Taiwan’s HTC said it is selling new flagship smartphone One M8 quicker than its predecessor, and that the strong showing will help it claw back market share in developed markets such as the U.S.
HTC’s market share has steadily declined since the company briefly topped the smartphone market in 2011, exacerbated by sales of previous flagship One M7 failing to match the phone’s critical acclaim.
HTC is keen to avoid a similar outcome this year by accompanying the M8 upgrade with “more effective and efficient marketing,” Chief Financial Officer Chialin Chang said at HTC’s quarterly investor conference on Tuesday. “In 2014, we intend to sell more units of the M8 than the M7, which was already the best-selling model in HTC history.”
Even so, HTC expects revenue to land in a range of T$65 billion ($2.16 billion) to T$70 billion in April-June, slightly below the T$71 billion of the same period a year earlier. That would nevertheless be about double the T$33 billion booked in January-March, when HTC reported a net loss that was wider than analysts estimated at T$1.88 billion.

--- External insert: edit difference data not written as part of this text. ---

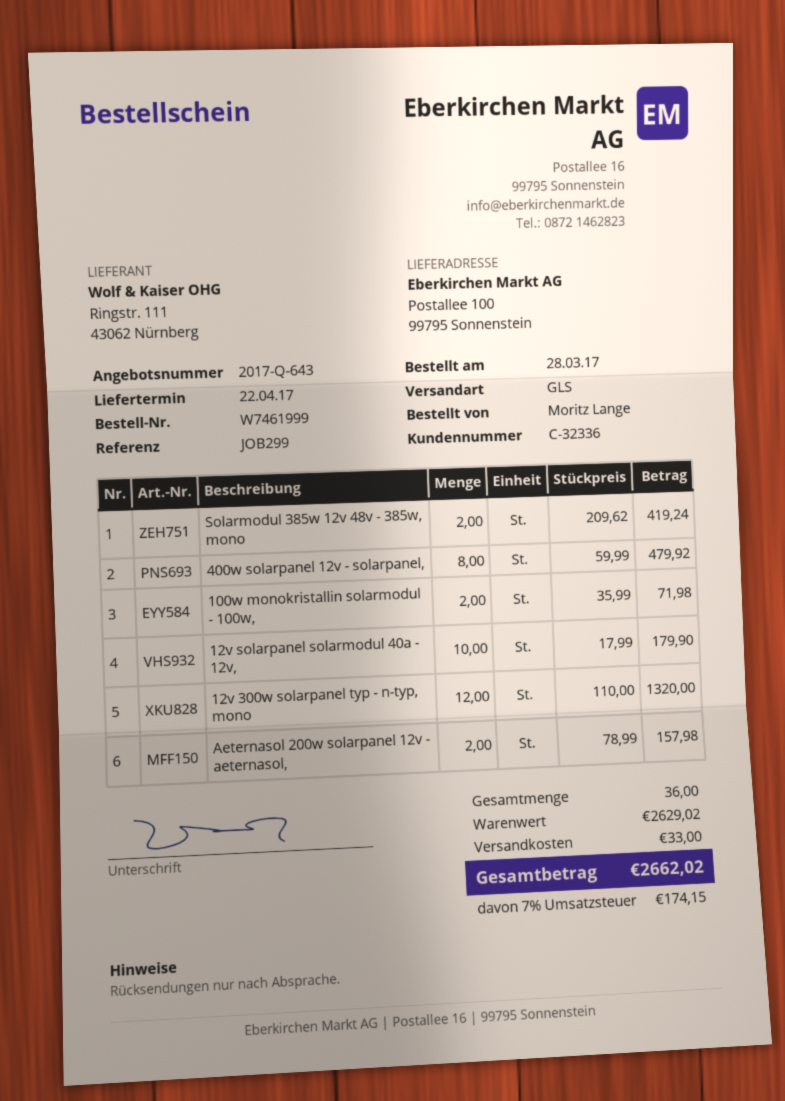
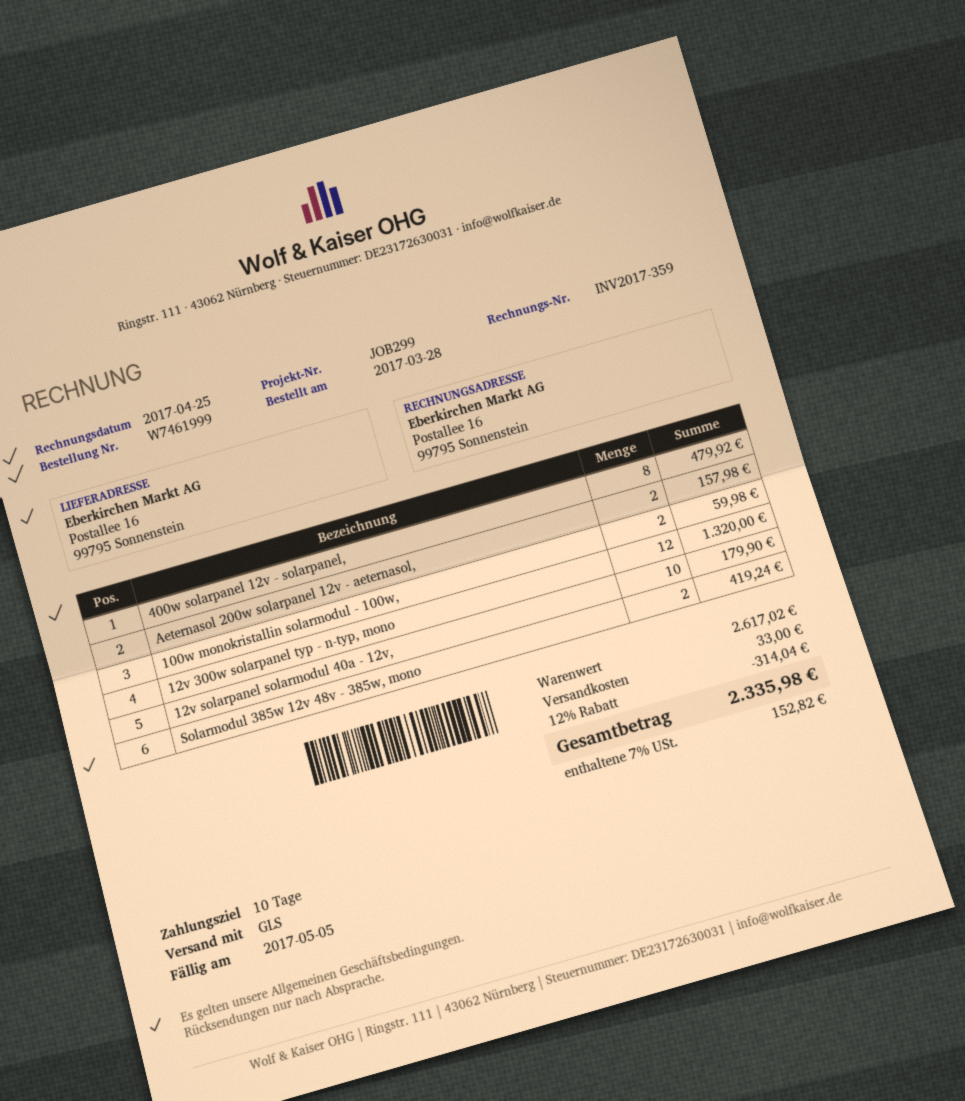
ship to: Postallee 100, 99795 Sonnenstein -> Postallee 16, 99795 Sonnenstein
100w monokristallin solarmodul - 100w,: 2 for 71.98 -> 2 for 59.98
subtotal: 2629.02 -> 2617.02
discount: none -> 12% = 314.04
tax: 7% = 174.15 -> 7% = 152.82
total: 2662.02 -> 2335.98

The first quarter finished in March with HTC ending 28 months of on-year sales declines. HTC logged another sales rise in April indicating strong shipments of the M8, which was released in late March around a year after the M7. HTC shipped 3.4 million M7 handsets in the second quarter of last year compared with expectations of nearly twice that amount, estimated Yuanta Securities analyst Dennis Chan.
Sales of the M8 have exceeded M7 sales in the same time frame, Chang said on Tuesday, without providing figures. Chang also said HTC is likely to break even or book a profit for the first half of the year.
Shares of HTC closed up 3.6 percent ahead of the briefing, reaching a nine-month high on expectations of a strong revenue forecast. The benchmark Taiwan SE Weighted Index ended up 0.5 percent.
HTC’s future is not as dependent on its flagship model in advanced markets as it once was, as sales of lower-priced models in emerging economies are growing at an increasing rate. The high-end market is slowing from its peak of just a few years ago when HTC, as a relative unknown, pitted itself against established consumer technology companies such as Apple.
“If you want to grow share as a vendor it is hard to do so if you just rely on one model that costs over $600,” as Apple did until recently with its iPhone, said Gartner principal analyst Annette Zimmermann. Addressing that sentiment, Chang said HTC will “dominate the mid-tier” and “participate in the affordable segment”, which he defined as prices in a range of $150 to $200.
The smartphone market is likely to grow 19 percent this year from 39 percent in 2013, showed data from researcher IDC, threatening prospects for all stakeholders from leading vendor Samsung to fast-rising entrants such as Huawei.